Und neuerdings behauptet Drosten frech, es sei mangels externem Schutz der Impfung immer klargewesen, dass es so etwas Herdenimmunität nicht gäbe. Dies ist ganz typisch für diesen Studio-Experten: Er blendet seine früheren Darlegungen einfach aus, und wird er dann mit Widersprüchen konfrontiert, begründet er sie bedarfsweise mit seitherigem „Erkenntnisgewinn”, weil Wissenschaft nun einmal dynamisch sei. Auf die Idee, dass es dann vielleicht sinnvoller wäre, doch besser ganz die Klappe zu halten, wenn man ohnehin nicht weiß, wie es kommen wird, ist er leider noch nicht gekommen.

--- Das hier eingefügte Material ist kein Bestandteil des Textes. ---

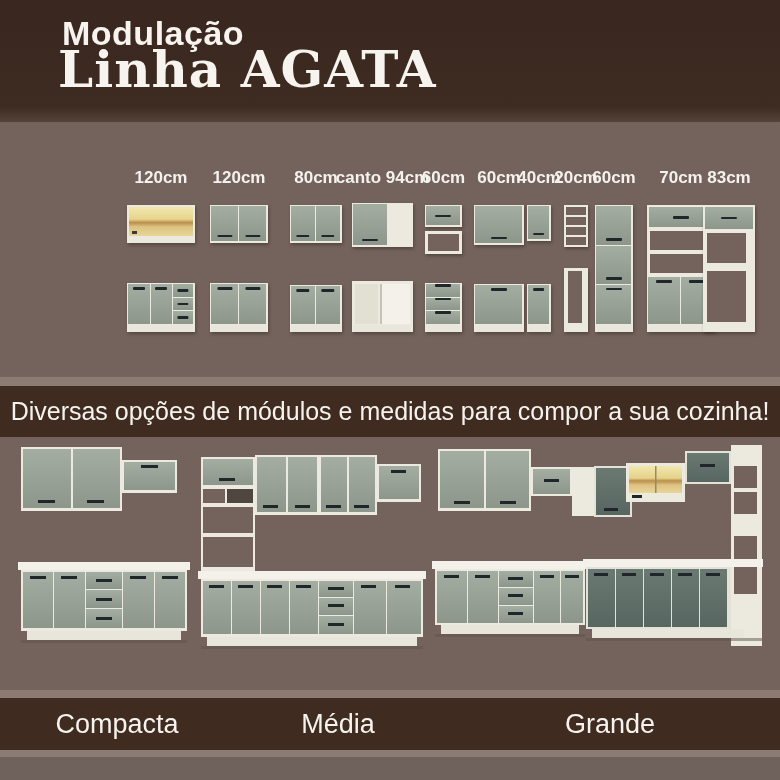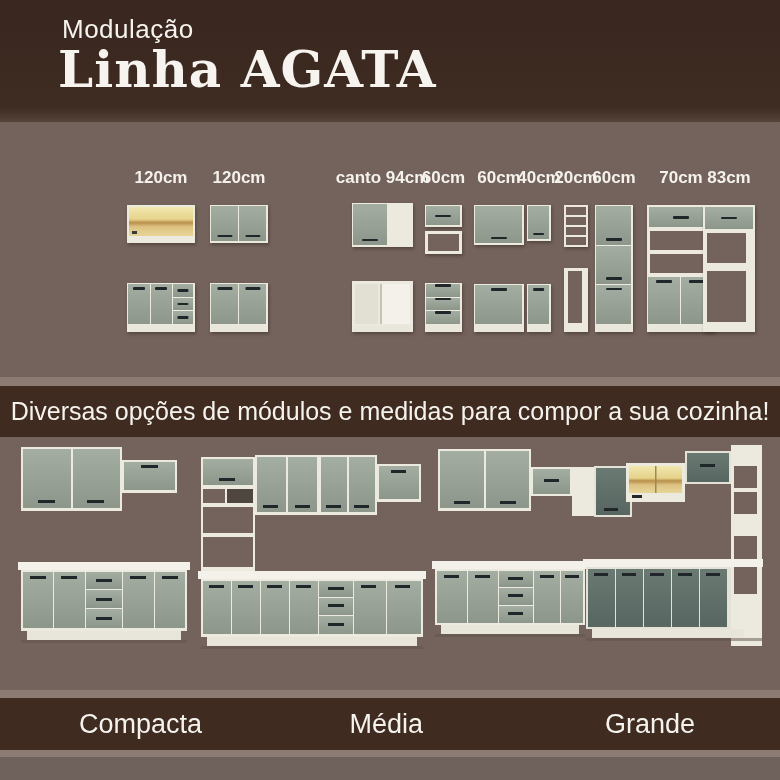--- a/index.html
+++ b/index.html
@@ -9,7 +9,7 @@
   
   .header{position:absolute;top:0;left:0;right:0;height:122px;
           background:linear-gradient(180deg,#392720 0%,#3E2B21 88%,#55433A 100%);}
-  .subtitle{position:absolute;left:62px;top:14px;font-size:26px;font-weight:normal;
+  .subtitle{position:absolute;left:62px;top:14px;font-size:34px;font-weight:bold;
             color:#F7F4EF;letter-spacing:.5px;}
   .title{position:absolute;left:58px;top:40px;font-family:"DejaVu Serif",serif;
          font-weight:bold;font-size:50px;color:#F7F4EF;letter-spacing:1px;}

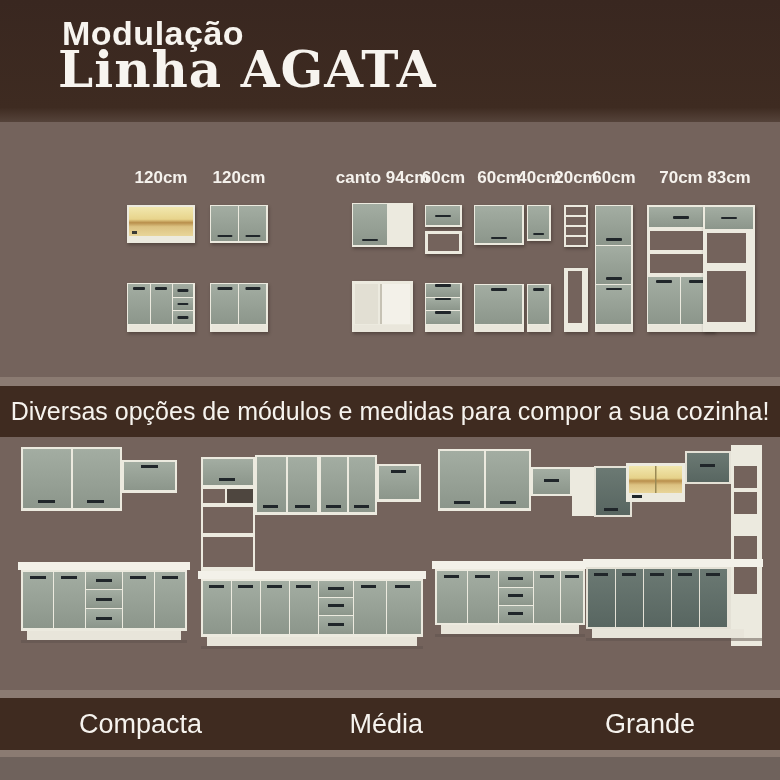--- a/index.html
+++ b/index.html
@@ -102,6 +102,22 @@
       </div>
     </div>
 
+    <div class="module" style="left:290px;width:52px">
+      <div class="mlabel">80cm</div>
+      <div class="u carc" style="top:83px;height:38px">
+        <div class="doors">
+            <div class="d hb"></div>
+            <div class="d hb"></div>
+          </div>
+      </div>
+      <div class="u carc base" style="top:163px;height:47px">
+        <div class="doors">
+            <div class="d ht"></div>
+            <div class="d ht"></div>
+          </div>
+        <div class="plinth"></div>
+      </div>
+    </div>
 
     <div class="module" style="left:352px;width:61px">
       <div class="mlabel">canto 94cm</div>

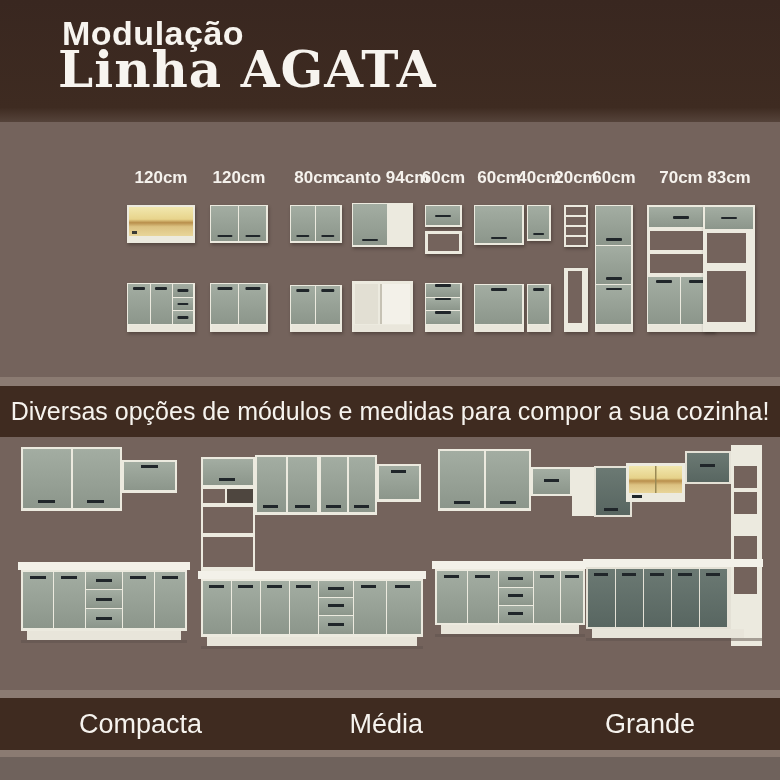--- a/index.html
+++ b/index.html
@@ -45,7 +45,7 @@
   .band-mid{top:386px;height:51px;line-height:51px;font-size:25px;}
   .band-bottom{top:698px;height:52px;}
   .klabel{position:absolute;top:0;height:48px;line-height:52px;width:170px;
-          text-align:right;font-size:27px;color:#F6F3EE;}
+          text-align:center;font-size:27px;color:#F6F3EE;}
   .footer-rest{position:absolute;top:757px;left:0;right:0;height:23px;background:#6F625C;}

Noch penetranter sind die Lügen des Karl Lauterbach (dem mittlerweile nicht weiter zu trauen ist, als sich ein Klavier einhändig werfen lässt). Dieser hat allerdings das Kunststück fertiggebracht, von einem beträchtlichen Teil der Öffentlichkeit nach wie vor als vertrauenswürdig eingeschätzt zu werden, obwohl er mit fast allem danebenlag, was er seit Pandemieausrufung in die Welt plapperte und twitterte. Schon im Mai hatte „Bild” seine katastrophalsten Irrtümer zusammengefasst, die Liste wurde seither weiter aktualisiert. Dass dieser notorische Schwätzer weiterhin mediales Interesse erfährt, zählt zu den größten Skandalen der gesamten Corona-Ära. Selbst in konkreten Sachfragen widerspricht sich Lauterbach binnen weniger Monate: Nach er im August selbst noch versichert hatte, es werde keine Lockdowns mehr geben, attackiert er nun letztes Wochenende die Ampel für eben dieses Versprechen:

(Screenshots:Twitter,n-tv)

In derselben Liga der Verlogenheit spielt der geschäftsführende Noch-Bundesgesundheitsminister Jens Spahn schon lange. Unvergessen seine Beteuerung letztes Jahr im Herbst, es werde nie wieder einen Lockdown geben – kurz bevor dann der längste überhaupt startete. Und so sehen sich nun wieder mal die verlassen, die sich auf Lauterbach verlassen haben – etwa auf seine Aussage vor drei Monaten, die Impfung sei sozusagen das Ticket in die Freiheit: Ein glatter Schwindel. Weder bei Kontaktbeschränkungen noch Masken profitieren Geimpfte bis heute von Erleichterungen, im Gegenteil: sie dürfen demnächst, so als seien sie weiterhin ungeimpft, zum Boostern antreten und sich voraussichtlich ab Dezember schon bei jeder Gelegenheit ebenso wie Ungeimpfte dauertesten lassen. Und als „Hauptpreis” winkt ihnen nun auch noch die von Spahns RKI-Direktor Lothar Wieler verkündete Aussicht auf eine jederzeit mögliche Quarantäne.

(Screenshots:Twitter/Argonerd:Welt,BerlinerZeitung)

Danke für nichts – das ist also das Fazit nach einem Jahr Impfkampagne, die vor allem in Mainz Erfolge zeitigte: Dort sorgte der Gewerbesteuer-Geldregen von Biontech für die Entschuldung der Stadtkasse, und Ugur Sahins Privatvermögen wurde vom zehn- in den elfstelligen Bereich katapultiert. Für den Rest der Republik, die Geimpften und/oder Steuerzahler, wird die Zeche noch teuer. Sehr teuer.